Social Media and Academic Surveillance: The Ethics of Digital Bodies

Now Twitter is the panoptic medium.

by Dorothy Kim on October 7th, 2014

White media pundits and academics have a standard tactic: “Twitter is public.” Therefore, no one, and especially black women and other WOC, have rights or can complain about their digital bodies and intellectual property being taken without permission, plagiarized, used for media and academic data and news. This consistent appeal – “Twitter is public” – obscures the reality of Twitter as a digital publics, subject to the same problems of surveillance and ethics we find in geographical space.

In Mike Davis’s book City of Quartz, written before the LA Uprising of 1992, he discusses Los Angeles’s spatial panic around security. In a city lacking open public spaces, organized around the power of private property, and without a cohesive center, he writes:

The carefully manicured lawns of Los Angeles’s Westside sprout forests of ominous little signs warning: ‘Armed Response!’ Even richer neighborhoods in the canyons and hillsides isolate themselves behind walls guarded by gun-toting private police and state-of-the-art electronic surveillance. Downtown, a publicly-subsidized ‘urban renaissance’ has raised the nation’s largest corporate citadel, segregated from the poor neighborhoods around it by a monumental architectural glacis… In the Westlake district and the San Fernando Valley the Los Angeles police barricade streets and seal off poor neighborhood as part of their ‘war on drugs’. In Watts, developer Alexander Haagen demonstrates his strategy for recolonizing inner-city retail markets: a panopticon shopping mall surrounded by staked metal fences and a substation of the LAPD in a central surveillance tower…This obsession with physical security systems, and collaterally, with the architectural policing of social boundaries, has become a zeitgeist of urban restructuring, a master narrative in the emerging built environment of the 1990s. (Davis, 223).

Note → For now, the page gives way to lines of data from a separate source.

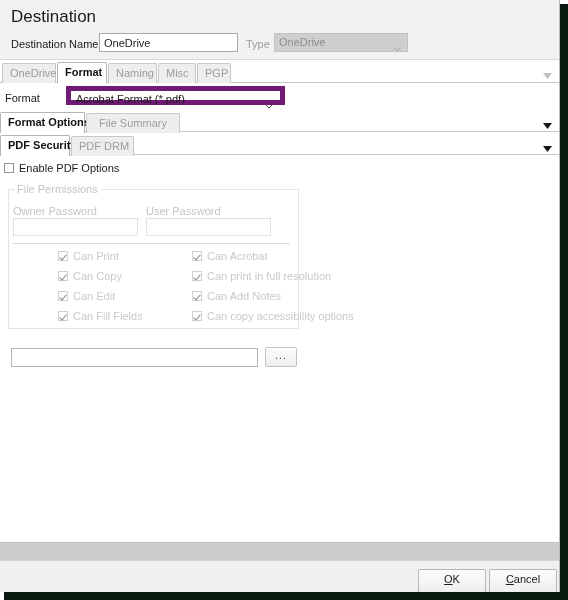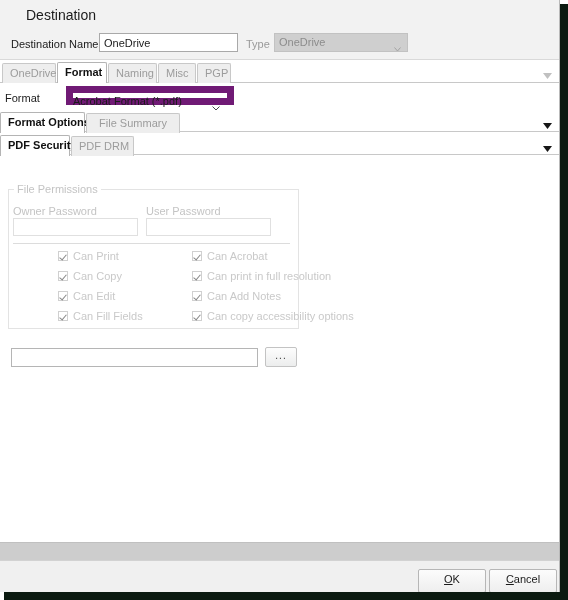--- a/index.html
+++ b/index.html
@@ -74,8 +74,8 @@
   }
   #dialog-title {
     position: absolute;
-    left: 26px; top: 7px;
-    font-size: 14px;
+    left: 11px; top: 7px;
+    font-size: 17px;
     color: #1b1b1b;
   }
   #dest-name-label {

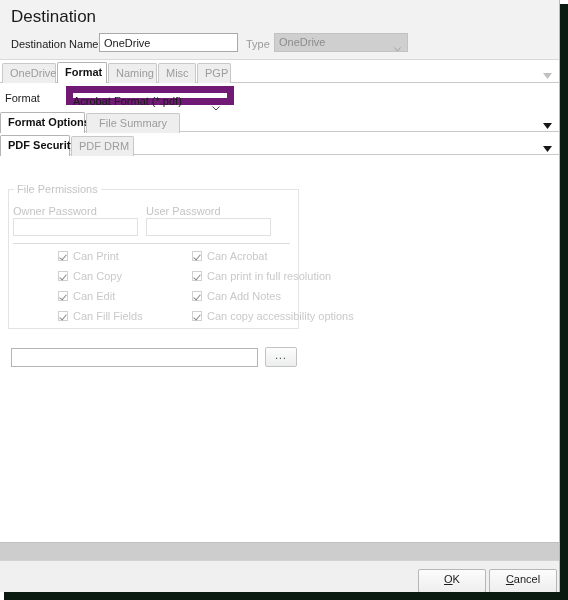--- a/index.html
+++ b/index.html
@@ -170,13 +170,14 @@
   #format-select {
     position: absolute;
     left: 66px; top: 86px;
-    width: 168px; height: 19px;
-    box-sizing: border-box;
-    border: 7px solid #701a75;
+    width: 219px; height: 19px;
+    box-sizing: border-box;
+    border: 5px solid #701a75;
     background: #ffffff;
     color: #1b1b1b;
     font-size: 11px;
     line-height: 17px;
+    padding-left: 5px;
   }
   #format-select .chev {
     position: absolute;

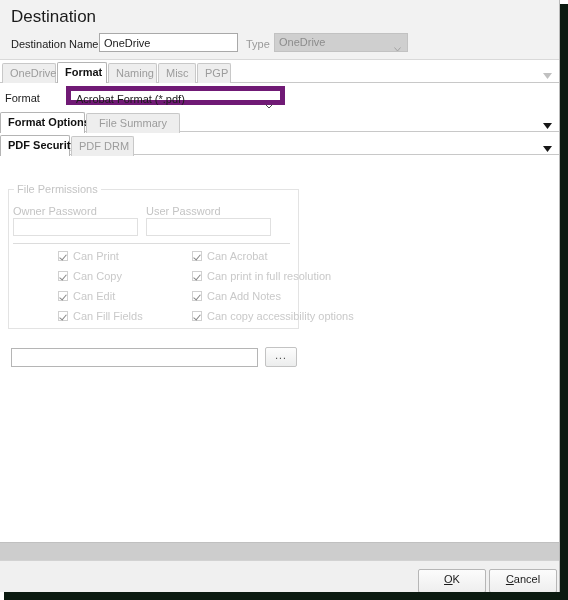--- a/index.html
+++ b/index.html
@@ -412,6 +412,9 @@
     </span>
   </div>
 
+  <div id="enable-pdf-row">
+    <span class="cb"></span><span class="cb-label">Enable PDF Options</span>
+  </div>
 
   <div id="file-permissions-group"></div>
   <div id="file-permissions-legend">File Permissions</div>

Almost twenty-five years after the publication of this passage, these issues of surveillance and public spaces are now being translated into digital spaces, particularly Twitter.

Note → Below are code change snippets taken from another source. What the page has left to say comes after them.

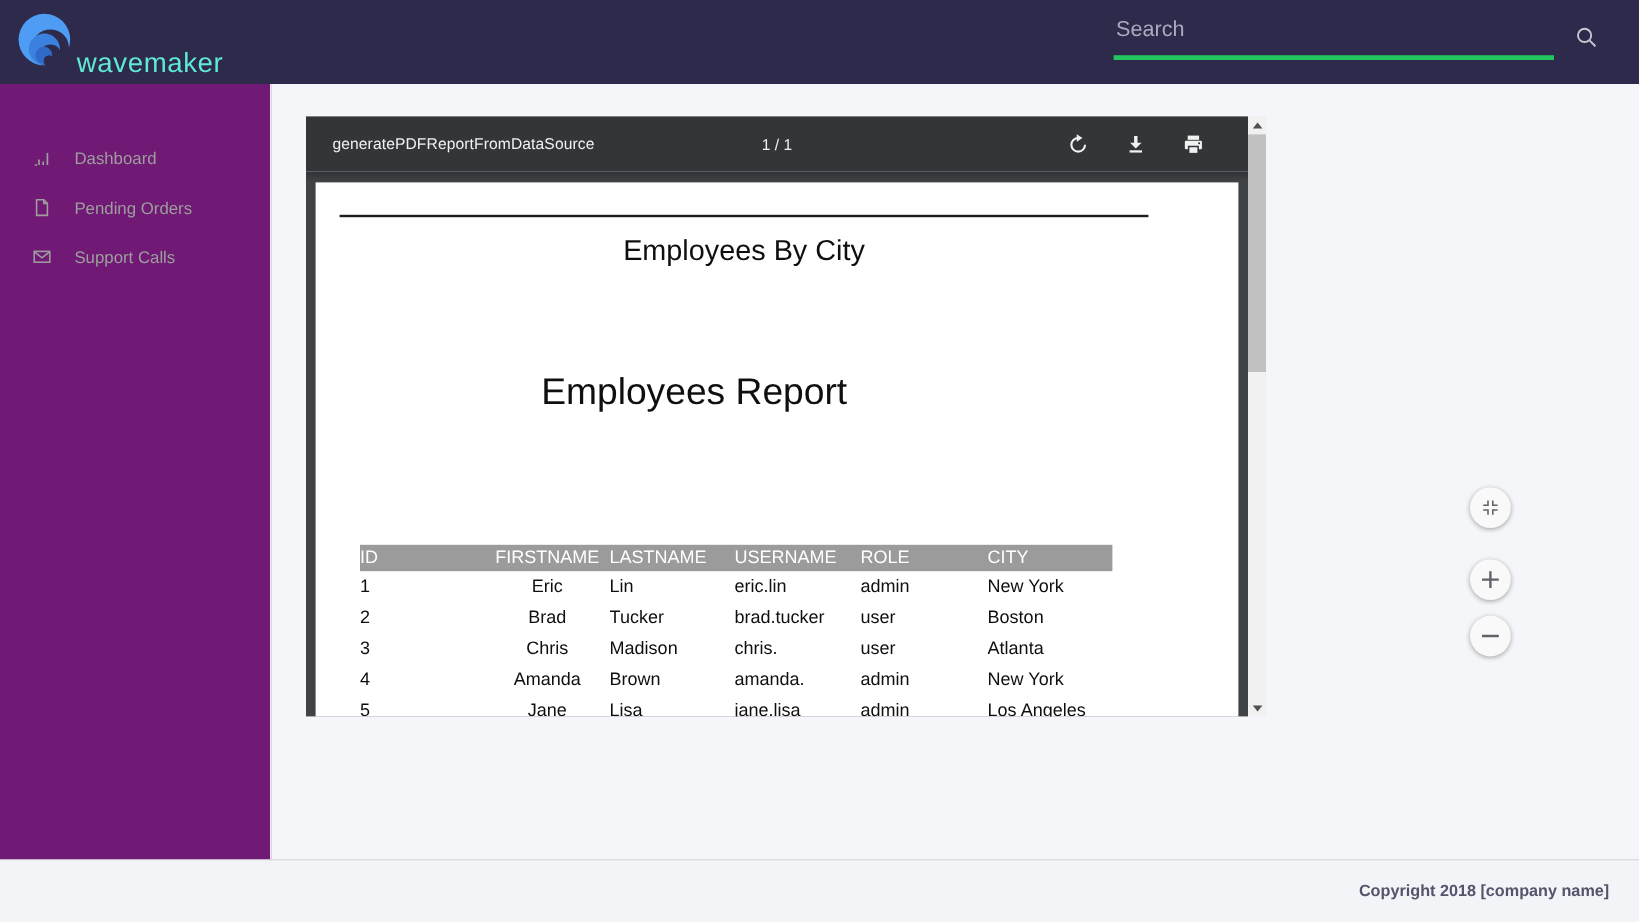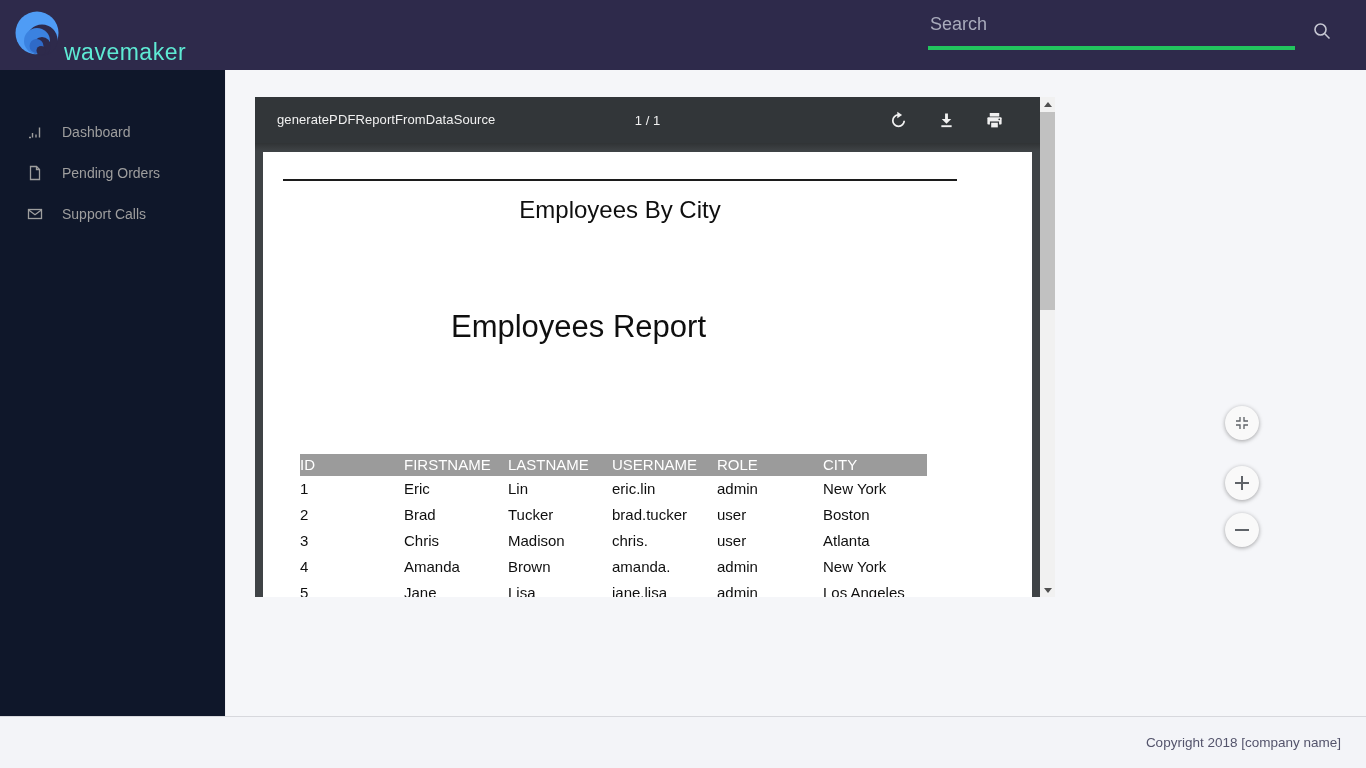--- a/index.html
+++ b/index.html
@@ -22,7 +22,7 @@
 
   
   .sidebar { position:absolute; left:0; top:70px; width:226px; height:646px;
-    background:#0f172a; border-right:1px solid #ededf1; z-index:10; }
+    background:#701a75; border-right:1px solid #ededf1; z-index:10; }
   .side-nav { padding-top:41px; }
   .nav-item { height:41px; display:flex; align-items:center; padding-left:27px; cursor:pointer; }
   .nav-item .nav-icon { width:16px; height:16px; flex:0 0 16px; }

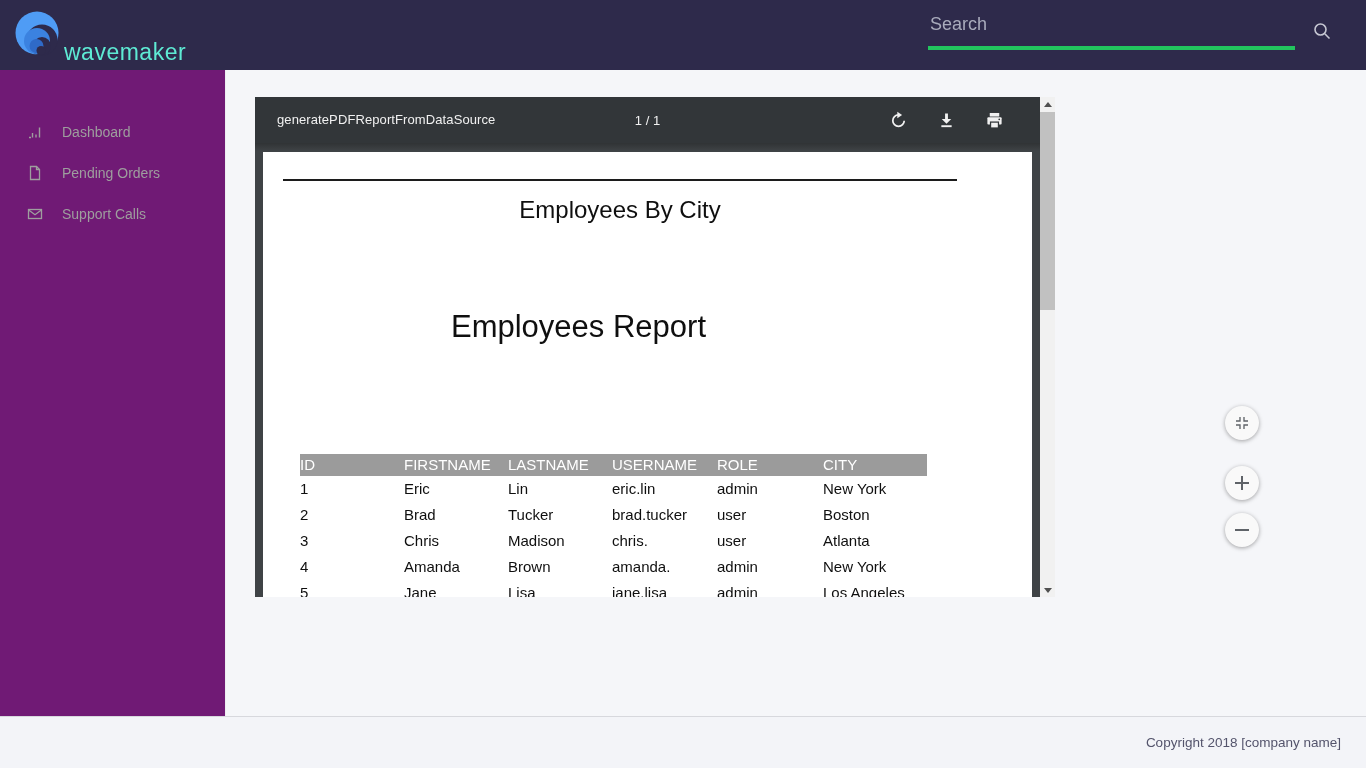--- a/index.html
+++ b/index.html
@@ -64,7 +64,7 @@
   .t-data { height:26px; }
   .t-data .t-cell { color:#0f0f0f; font-size:15px; line-height:26px; }
   .t-cell { overflow:hidden; white-space:nowrap; }
-  .c0{width:104px;} .c1{width:104px;} .c2{width:104px;} .c3{width:105px;} .c4{width:106px;} .c5{width:104px;}
+  .c0{width:104px;} .c1{width:104px;text-align:center;} .c2{width:104px;} .c3{width:105px;} .c4{width:106px;} .c5{width:104px;}
 
   
   .pdf-scrollbar { position:absolute; right:0; top:0; width:15px; height:500px;

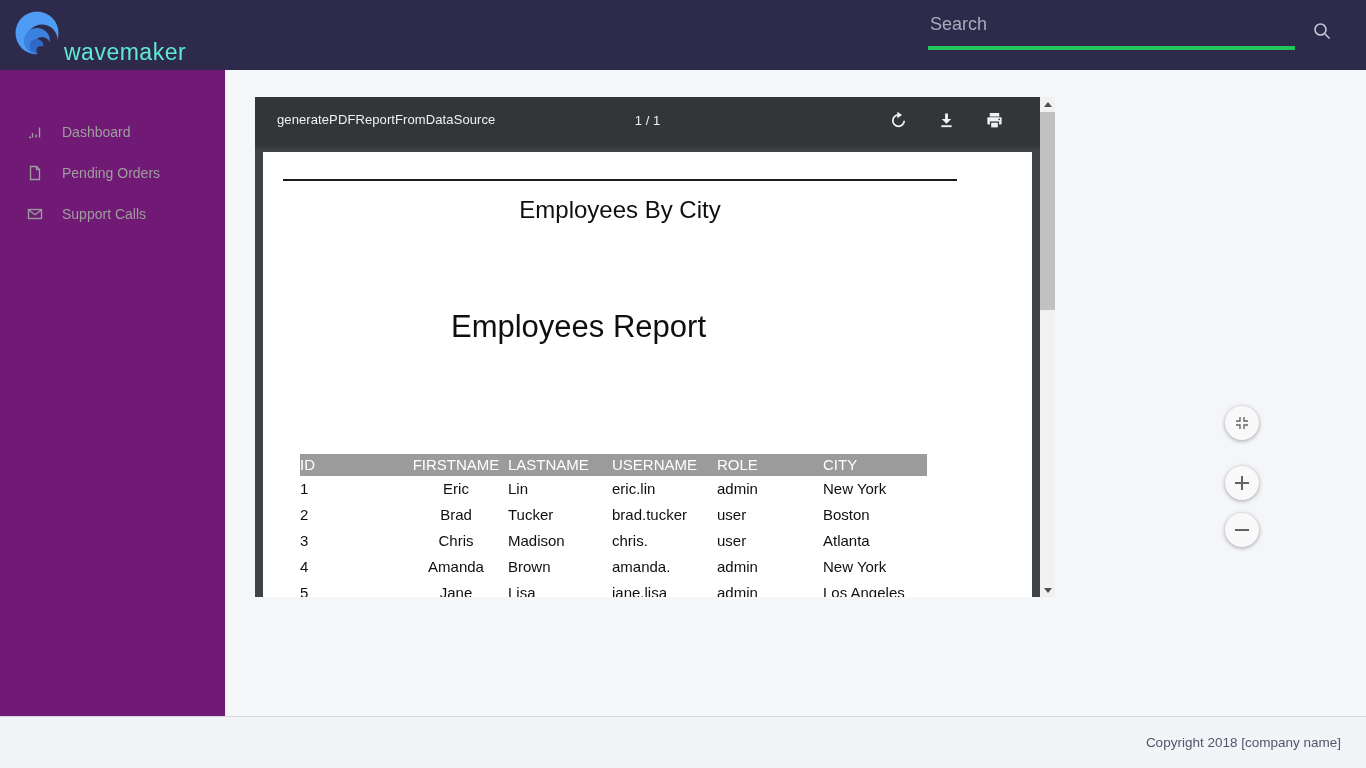--- a/index.html
+++ b/index.html
@@ -89,7 +89,7 @@
 
   
   .app-footer { position:absolute; left:0; top:716px; width:1366px; height:52px;
-    background:#f3f4f8; border-top:1px solid #d7d8dd; }
+    background:#f3f4f8; border-top:1px solid #d7d8dd;font-weight:bold; }
   .footer-text { position:absolute; right:25px; top:0; line-height:51px;
     font-size:13.5px; color:#54546c; }
 </style>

Hazy photo of LA from a distance, tall buildings in smog.

Photo CC-BY Kayla Johnson, filtered.

Michel Foucault first described and theorized the panopticon in Discipline and Punish: The Birth of the Prison. He writes that the “panopticon” is about discipline and control, based on Jeremy Bentham’s nineteenth-century design of an “ideal prison.” Foucault’s point was to consider how power, surveillance, and control worked within this architectural “ideal.” In placing the object of the panoptic gaze under surveillance at all times, the goal was “to induce in the inmate a state of conscious and permanent visibility that assures the automatic functioning of power.”

As Davis’ City of Quartz makes clear, the panoptic gaze polices, surveys, and targets minority bodies the most–especially black women and other WOC. Today, we see the same pattern playing out against digital bodies. But now Twitter is the panoptic medium.

Digital Bodies Moving Through Digital Public Spaces

We know from #RaceSwap experiments that Twitter as a medium views digital bodies as extension of physical bodies. #RaceSwap was an experiment in which several prominent black women and WOC social media activists switched their avatars to white men, concomitant with several white men allied to these black female and WOC activists switching their avatars to pictures of black women and other WOC. The amount of abuse and trolling dramatically decreased for black women and other WOC activists, while increasing for their white, male counterparts.

All this happened without either group changing anything else about their Twitter presentation or speech. Race, gender, ability, sexuality are just as marked on digital Twitter avatars as they are in real physical interactions. If Twitter, inhabited by digital bodies, functions as a digital public space, then the affordances of public spaces must be respected. People in public spaces are allowed to protest, hang out with friends, watch and participate in public lectures and performance art events. If Twitter is Times Square, then the media, academia, and institutions (government, non-profit, etc.) must respect that Twitter users have a right to talk to their friends on the Twitter plaza without people recording them, taking pictures of them, using their digital bodies as data without permission, consent, conversation, and discussion. As Eunsong Kim and I have discussed in the #TwitterEthics Manifesto: “In the end, the work, the credit, the compensation, and the view need to be a shared, collaborative process.” Particularly with academics, this issue of data ethics needs to be addressed now. Even feminist theory has begun to call for the end of the hierarchical subject/object split, particularly in the recent Material Feminisms. Feminist quantum physics theorist Karen Barad has already poked holes in Foucault’s rigid panopticon in which watchers do not touch the watched and vice versa. The time to break this cycle is now.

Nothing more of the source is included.